Como primera consecuencia del pleito logró que la Agencia de Medio Ambiente examinara el ganado. Su dictamen fue que el decrépito estado de salud era por falta de cuidado. Bilott no se dejó vencer y logró por vía judicial que la Dupont le enviara toda la documentación sobre el PFOA: 110.000 páginas. Dedicó varias meses a leerlo, algo que nadie, y menos la Dupont, podía imaginar. Allí descubrió como 3M recomendaba que la substancia fuera incinerada y desechada como residuo peligroso. Pero Dupont se deshacía de ella vertiéndola en el río Ohio o en lagunas de digestión. Una era la que lindaba con la tierra de los ganaderos, allí depositaron 7.100 toneladas. Tanto Dupont como 3M habían realizado estudios médicos secretos en los que se demostraba su potencial dañino, incluido el cáncer. Ya en 1970 la Dupont supo que entre sus trabajadores los niveles de PFOA eran altos: lo ocultaron como ocultaron que, cuando supieron que era teratógeno, estudiaron 7 nacimientos (dos de ellos tenían defectos oculares), o que la PFOA se encontraba en el agua de abastecimiento. Al final, tras años y millones de dólares empleados, Bilott ganó y la Dupont está obligada a compensar a las víctimas. Un camino que debería haber sido innecesario.

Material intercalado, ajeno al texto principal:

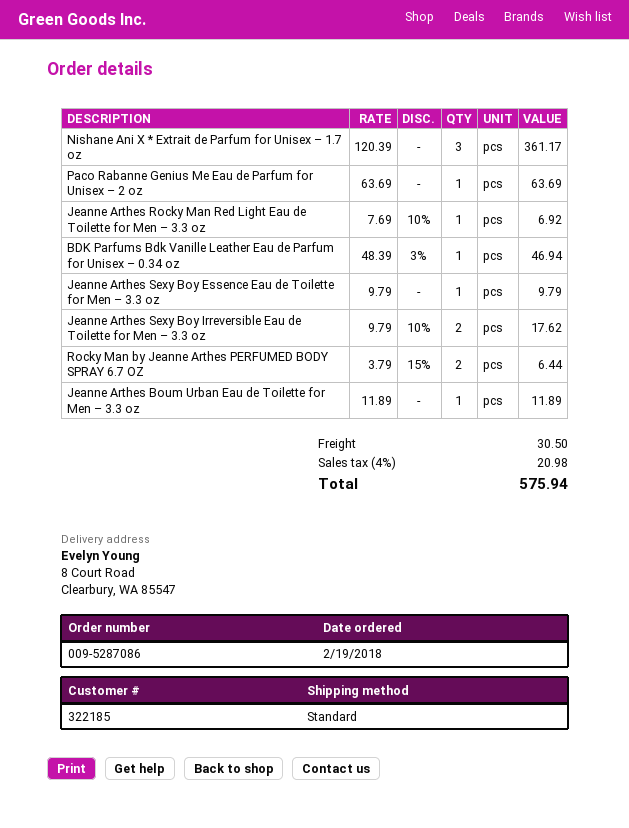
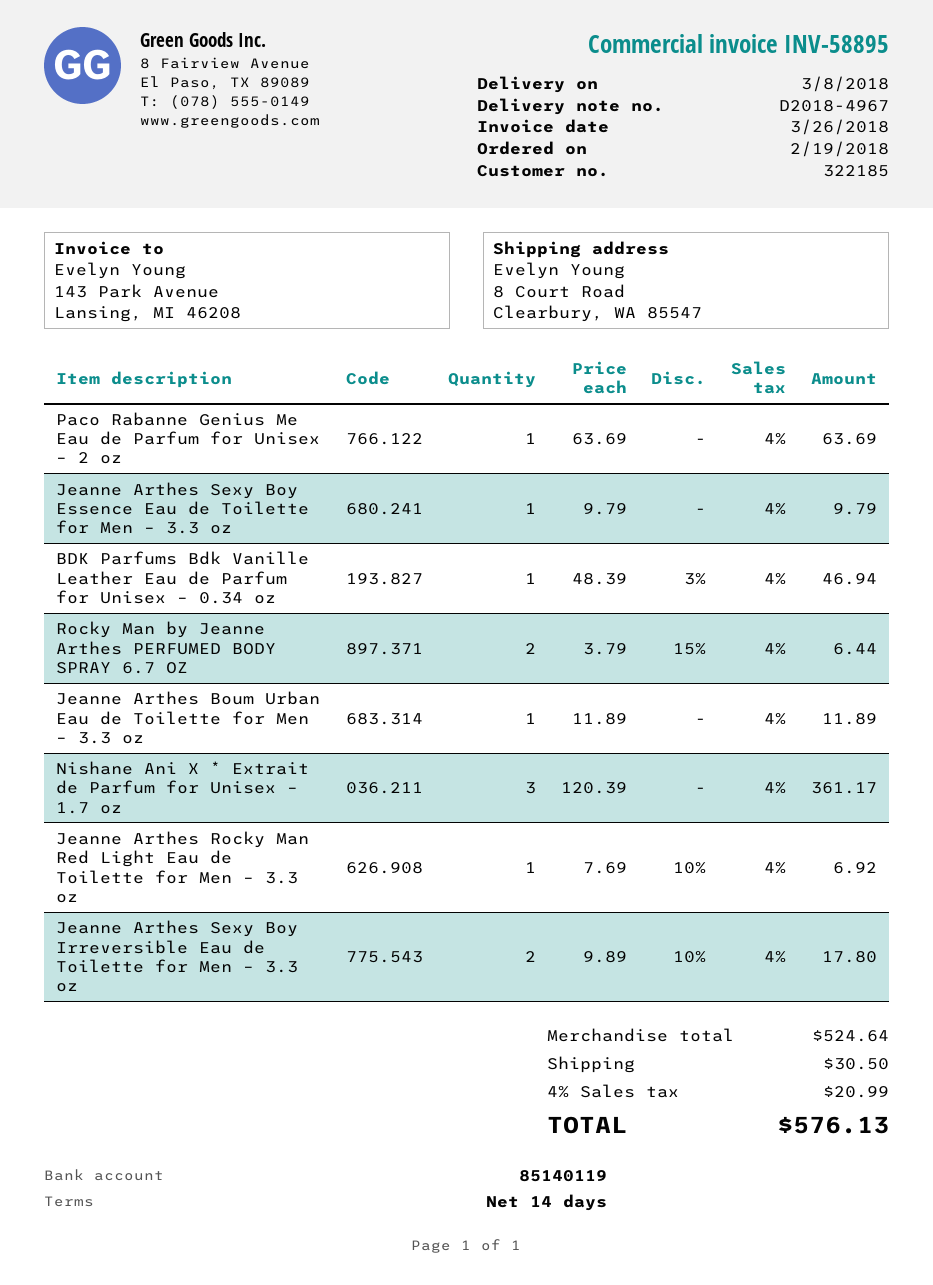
Jeanne Arthes Sexy Boy Irreversible Eau de Toilette for Men – 3.3 oz: 2 x 9.79 - 10% = 17.62 -> 2 x 9.89 - 10% = 17.80
tax: 4% = 20.98 -> 4% = 20.99
total: 575.94 -> 576.13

Esta repugnante historia que resumo no es una anécdota. Es la muestra de que los intereses personales casi siempre están por encima de los colectivos. Para preservar éstos últimos necesitamos estados fuertes que regulen, vigilen y castiguen sin piedad a los transgresores, a aquellos que por su beneficio dañan la colectividad. Sabemos que regular es difícil porque afecta a los intereses de los poderosos, que vigilar es caro y complicado y que castigar está lleno de escollos, de obstrucciones procedimentales y legales. Pero sólo cuando nos sentimos vigilados y castigados cumplimos con las leyes: los accidentes de tráfico se redujeron así. Y cuando esa conducta se trasforma en norma, entonces es la sociedad la que controla: ya pocos tiran papeles en el suelo de la calle o el bar. No basta la educación o la esperanza de que la moral o los valores prevalezcan: hay que imponerlos.